Le développement de l’acquis de Dublin/Eurodac vise, d’une part, à accroître l’efficacité du système d’asile européen et, d’autre part, à renforcer les garanties juridiques des personnes concernées. La majorité de la commission porte un jugement globalement positif sur la collaboration entre la Suisse et l’UE fondée sur l’accord de Dublin. Elle souhaite poursuivre dans cette voie en reprenant les modifications de ces bases légales. Une minorité de la commission est opposée au développement de l’accord. Elle estime que les nouvelles dispositions assouplissent le droit d’asile et encouragent les abus en la matière.
 
La mise en œuvre de ces deux règlements européens entraîne des modifications de la loi fédérale sur les étrangers et de la loi sur l’asile, raison pour laquelle la CPE N a décidé d’inviter la Commission des institutions politiques, compétente en matière de droit d’asile et de droit des étrangers, à lui soumettre un co-rapport. Elle a donc remis sa décision sur cet objet à plus tard.
 
La commission s’est également penchée sur une pétition de la section tessinoise de l’UDC (14.2006) demandant de dénoncer l’Accord d’association à Schengen, quelles que soient les conséquences sur les autres accords bilatéraux avec l’Union européenne, afin de mettre un terme à la libre circulation des criminels.
 
Par 14 voix contre 5 et 3 abstentions, la CPE-N a décidé de ne pas donner suite à cette pétition. La majorité de la commission estime que l’intégration de la Suisse à l’Espace Schengen est, dans l’ensemble, bénéfique pour le pays. Elle ajoute que l’Accord de Schengen n’est pas la source de la criminalité transfrontalière, et que lutter contre cette dernière nécessite une collaboration étroite entre les autorités de police et de justice des Etats Schengen.
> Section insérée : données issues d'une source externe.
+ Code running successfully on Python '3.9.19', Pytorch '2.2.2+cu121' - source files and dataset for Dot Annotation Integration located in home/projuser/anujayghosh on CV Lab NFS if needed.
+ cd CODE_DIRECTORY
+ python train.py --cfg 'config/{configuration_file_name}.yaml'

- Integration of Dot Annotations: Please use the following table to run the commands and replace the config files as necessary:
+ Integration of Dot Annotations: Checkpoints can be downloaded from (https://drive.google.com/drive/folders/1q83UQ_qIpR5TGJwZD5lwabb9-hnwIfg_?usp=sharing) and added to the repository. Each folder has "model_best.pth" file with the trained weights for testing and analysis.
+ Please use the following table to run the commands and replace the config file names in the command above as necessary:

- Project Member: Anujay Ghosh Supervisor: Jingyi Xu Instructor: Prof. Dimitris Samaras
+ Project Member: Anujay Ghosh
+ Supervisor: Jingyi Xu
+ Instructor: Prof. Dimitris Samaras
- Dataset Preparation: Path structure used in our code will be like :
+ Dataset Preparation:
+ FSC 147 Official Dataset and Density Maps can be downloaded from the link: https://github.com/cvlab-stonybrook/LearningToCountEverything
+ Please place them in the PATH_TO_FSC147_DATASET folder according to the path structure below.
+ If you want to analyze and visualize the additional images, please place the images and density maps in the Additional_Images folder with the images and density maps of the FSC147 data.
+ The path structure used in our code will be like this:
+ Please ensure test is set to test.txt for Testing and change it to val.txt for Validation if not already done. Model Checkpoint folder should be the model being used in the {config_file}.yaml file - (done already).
La minorité de la CPE-N soutient pour sa part que la disparition des contrôles généralisés aux frontières favorise la libre circulation des criminels et que celle-ci doit, par conséquent, être stoppée.
 
Autres sujets
La commission s’est également penchée sur la crise ukrainienne et les travaux de la présidence suisse de l’Organisation de la coopération et de la sécurité en Europe (OSCE). La commission a salué l’engagement et les efforts que fournit le président de la Confédération, M. le conseiller fédéral Didier Burkhalter, en tant que président en exercice de l’OSCE. La CPE-N a notamment discuté de la mission d’observation de l’OSCE en Ukraine dont l’objectif est de contribuer à la diminution des tensions sur le terrain et à la promotion de la paix, de la stabilité et de la sécurité dans le pays. La Commission a aussi abordé la mission d’observation électorale organisée par l’ODIHR (OSCE Office for Democratic Institutions and Human Rights) ainsi que le vote sur la suspension du droit de vote de la délégation russe au Conseil de l’Europe.
 
Après avoir entendu deux experts internationaux sur le Sahel et le Mali, le professeur Mohammad-Mahmoud Ould Mahomedou (professeur invité à l’Institut des hautes études internationales et du développement et chef du programme régional de développement au Geneva Center for Security Policy) et le professeur Georg Klute (Université de Bayreuth) ainsi que M. Didier Berberat, envoyé spécial de la Suisse pour le Sahel, la Commission a notamment abordé la médiation de la Suisse au Mali, sa coopération bilatérale et son aide humanitaire. Les experts ont salué l’engagement de la Suisse dans la région et la qualité de celui-ci.
 
Enfin, la CPE-N s’est entretenue avec le président de la Confédération, M. le conseiller fédéral Didier Burkhalter, sur l’actuel état des relations bilatérales Suisse-UE.